Alors qu'Ottawa doit déposer jeudi son projet de loi très attendu sur la légalisation du cannabis, les producteurs craignent que le gouvernement les oblige à vendre leur marijuana dans des emballages neutres, sans marques - comme on le fait presque, déjà, pour la cigarette.

Plusieurs producteurs ont plaidé auprès du gouvernement, au cours des derniers mois, qu'il leur sera difficile de concurrencer la marijuana illégale s'ils ne peuvent identifier d'une quelconque façon leurs produits.

Depuis quelques années, le gouvernement canadien a petit à petit obligé les cigarettiers à réduire l'espace consacré à la marque sur leurs paquets. Devant un comité sénatorial, mercredi, la ministre fédérale de la Santé, Jane Philpott, a évoqué l'idée d'obliger les cigarettiers à bannir complètement les marques sur les paquets.

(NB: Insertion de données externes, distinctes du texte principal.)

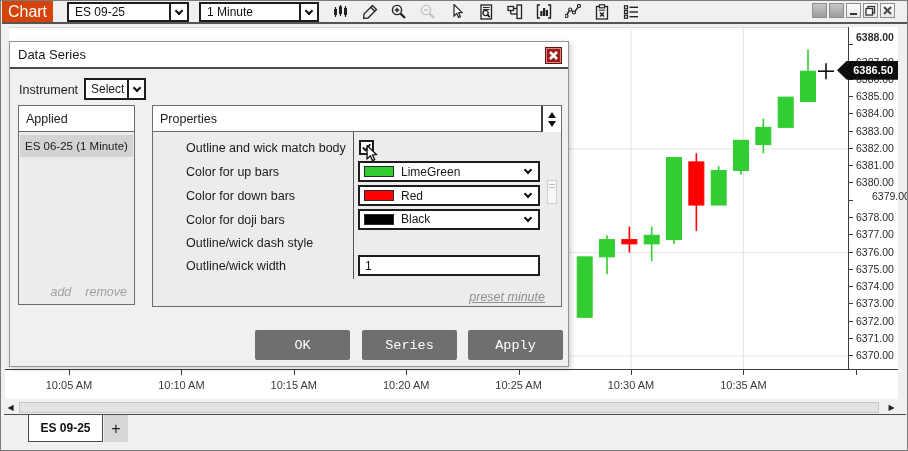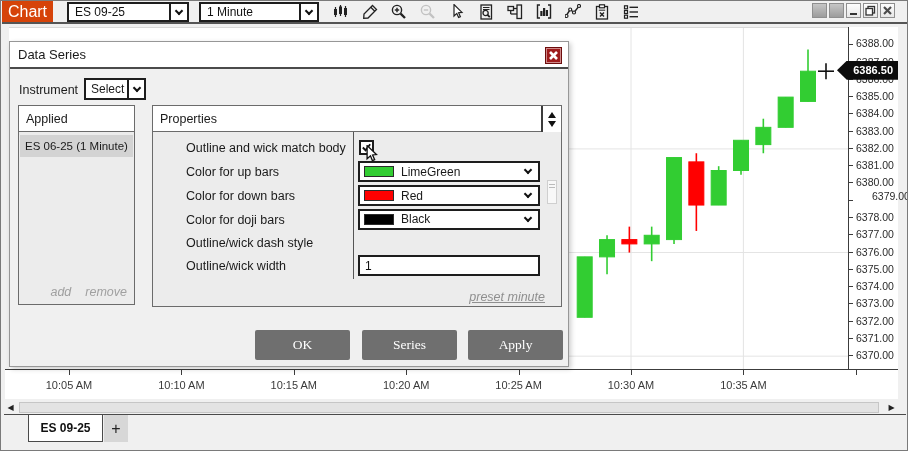--- a/index.html
+++ b/index.html
@@ -276,7 +276,7 @@
 
   <div class="price-axis" id="price-axis">
       <div class="price-tick" style="top: 17.3px;"></div>
-      <div class="price-label" style="top: 10px;">6388.00</div>
+      <div class="price-label" style="top: 4px; font-weight: bold;">6388.00</div>
       <div class="price-tick" style="top: 34.57px;"></div>
       <div class="price-label" style="top: 28.57px;">6387.00</div>
       <div class="price-tick" style="top: 51.84px;"></div>

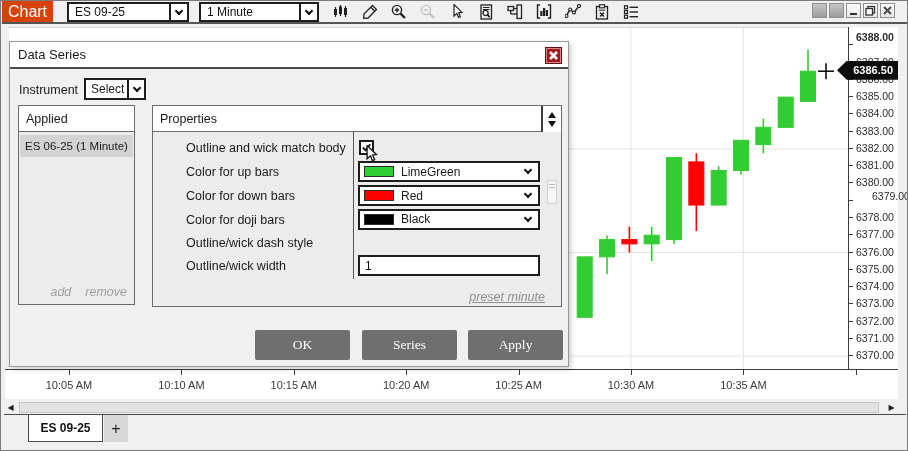--- a/index.html
+++ b/index.html
@@ -83,7 +83,7 @@
     background:repeating-linear-gradient(#bbb 0 1px,transparent 1px 3px);}
   .preset{position:absolute;right:16px;top:184px;font-style:italic;color:#8f8f8f;text-decoration:underline;}
   .dlg-btn{position:absolute;top:288px;width:95px;height:30px;background:#6f6f6f;color:#fff;border:none;border-radius:2px;
-    font-size:13.5px;font-family:Liberation Serif, serif;display:flex;align-items:center;justify-content:center;}
+    font-size:13.5px;font-family:Liberation Mono, monospace;display:flex;align-items:center;justify-content:center;}
   .cursor-arrow{position:absolute;left:212px;top:8px;z-index:2;}
 </style>
 </head>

La ministre Philpott n'a pas voulu dévoiler si le projet de loi sur la marijuana contiendrait de telles dispositions, comme le recommandait en novembre le Groupe de travail sur la légalisation et la réglementation du cannabis. Mais en entrevue avec La Presse canadienne, elle a plaidé que les autorités doivent s'inspirer de la lutte contre le tabagisme pour envisager la marijuana sous l'angle de la santé publique.

Les producteurs de marijuana, qui tiennent à leur spécificité commerciale, s'opposent évidemment à cette idée d'emballages neutres.

Sept producteurs ont écrit à la ministre Philpott et au premier ministre Justin Trudeau pour les mettre en garde contre les effets pervers d'une telle mesure. «Sans marques et sans mise en marché en magasin, il sera très difficile de renseigner le consommateur sur les différents produits», plaident-ils. «De plus, grâce aux marques identifiables, les producteurs et les détaillants seront encouragés à offrir des produits de qualité et de l'information aux clients.»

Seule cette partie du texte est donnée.